## WHAT IS REQUIRED
Each of the entries below is to be written out exactly, and the images skipped.

[Edit difference data]
-------------------------

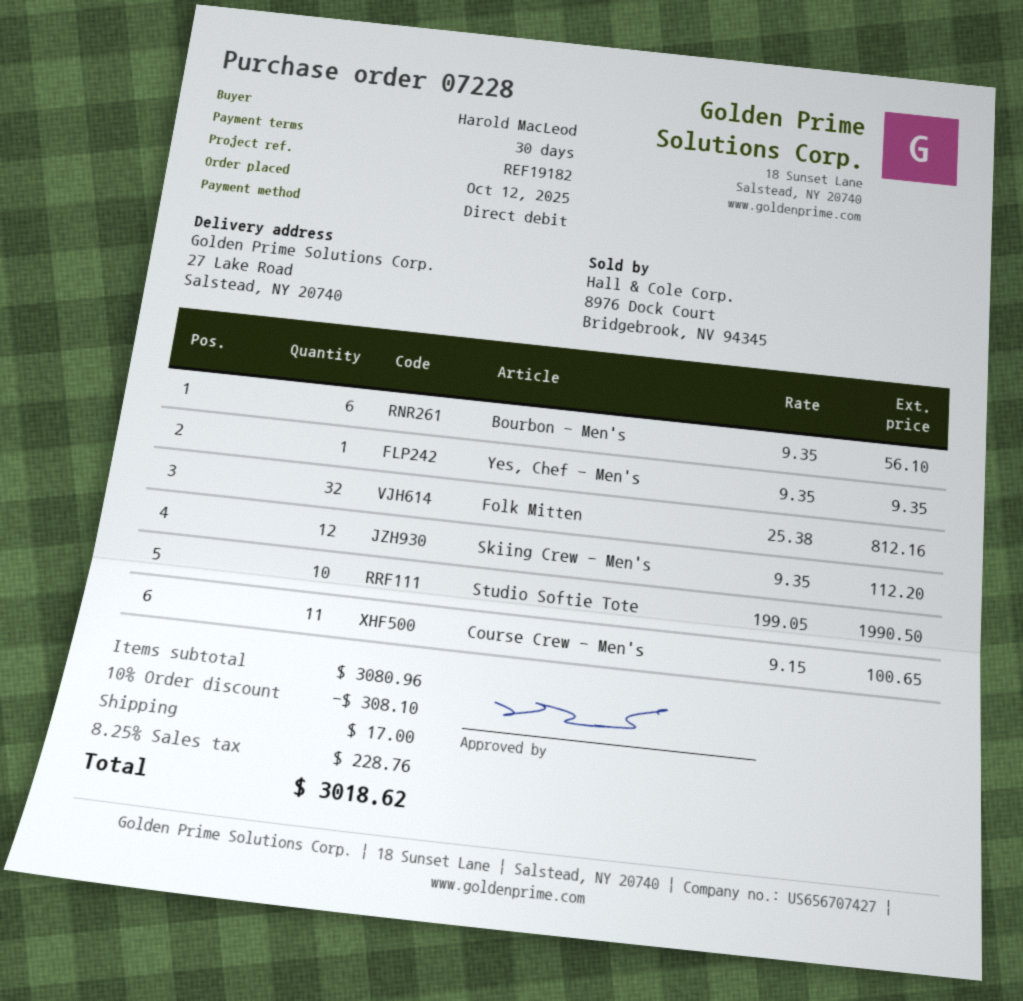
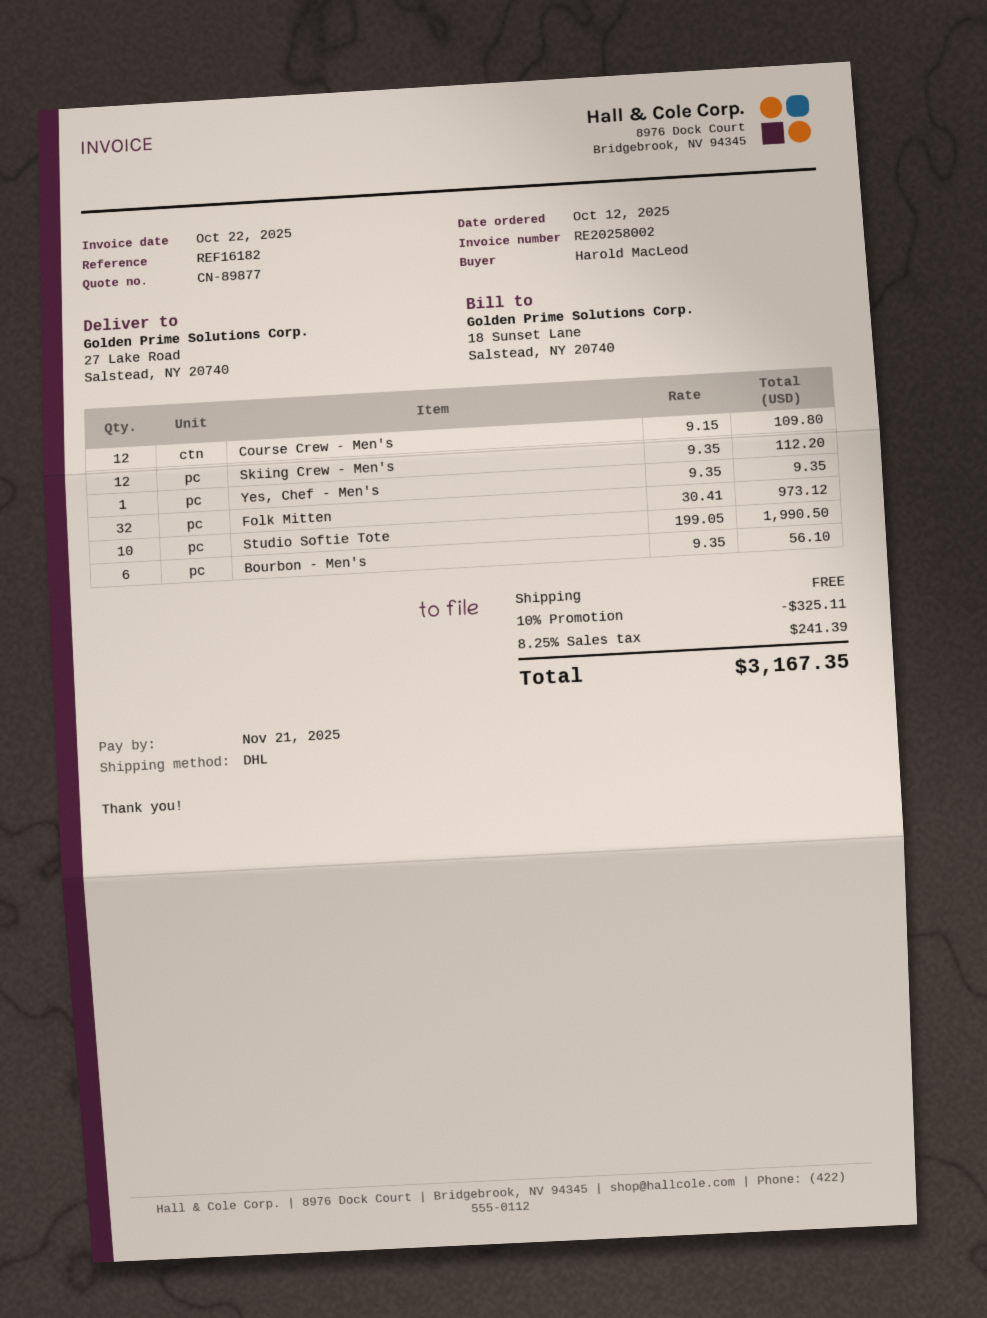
reference: REF19182 -> REF16182
Folk Mitten: 32 x 25.38 = 812.16 -> 32 x 30.41 = 973.12
Course Crew - Men's: 11 x 9.15 = 100.65 -> 12 x 9.15 = 109.80
discount: 10% = 308.10 -> 10% = 325.11
shipping: 17.00 -> 0.00
tax: 8.25% = 228.76 -> 8.25% = 241.39
total: 3018.62 -> 3167.35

-------------------------

## SOLUTION
reference: REF19182 -> REF16182
Folk Mitten: 32 x 25.38 = 812.16 -> 32 x 30.41 = 973.12
Course Crew - Men's: 11 x 9.15 = 100.65 -> 12 x 9.15 = 109.80
discount: 10% = 308.10 -> 10% = 325.11
shipping: 17.00 -> 0.00
tax: 8.25% = 228.76 -> 8.25% = 241.39
total: 3018.62 -> 3167.35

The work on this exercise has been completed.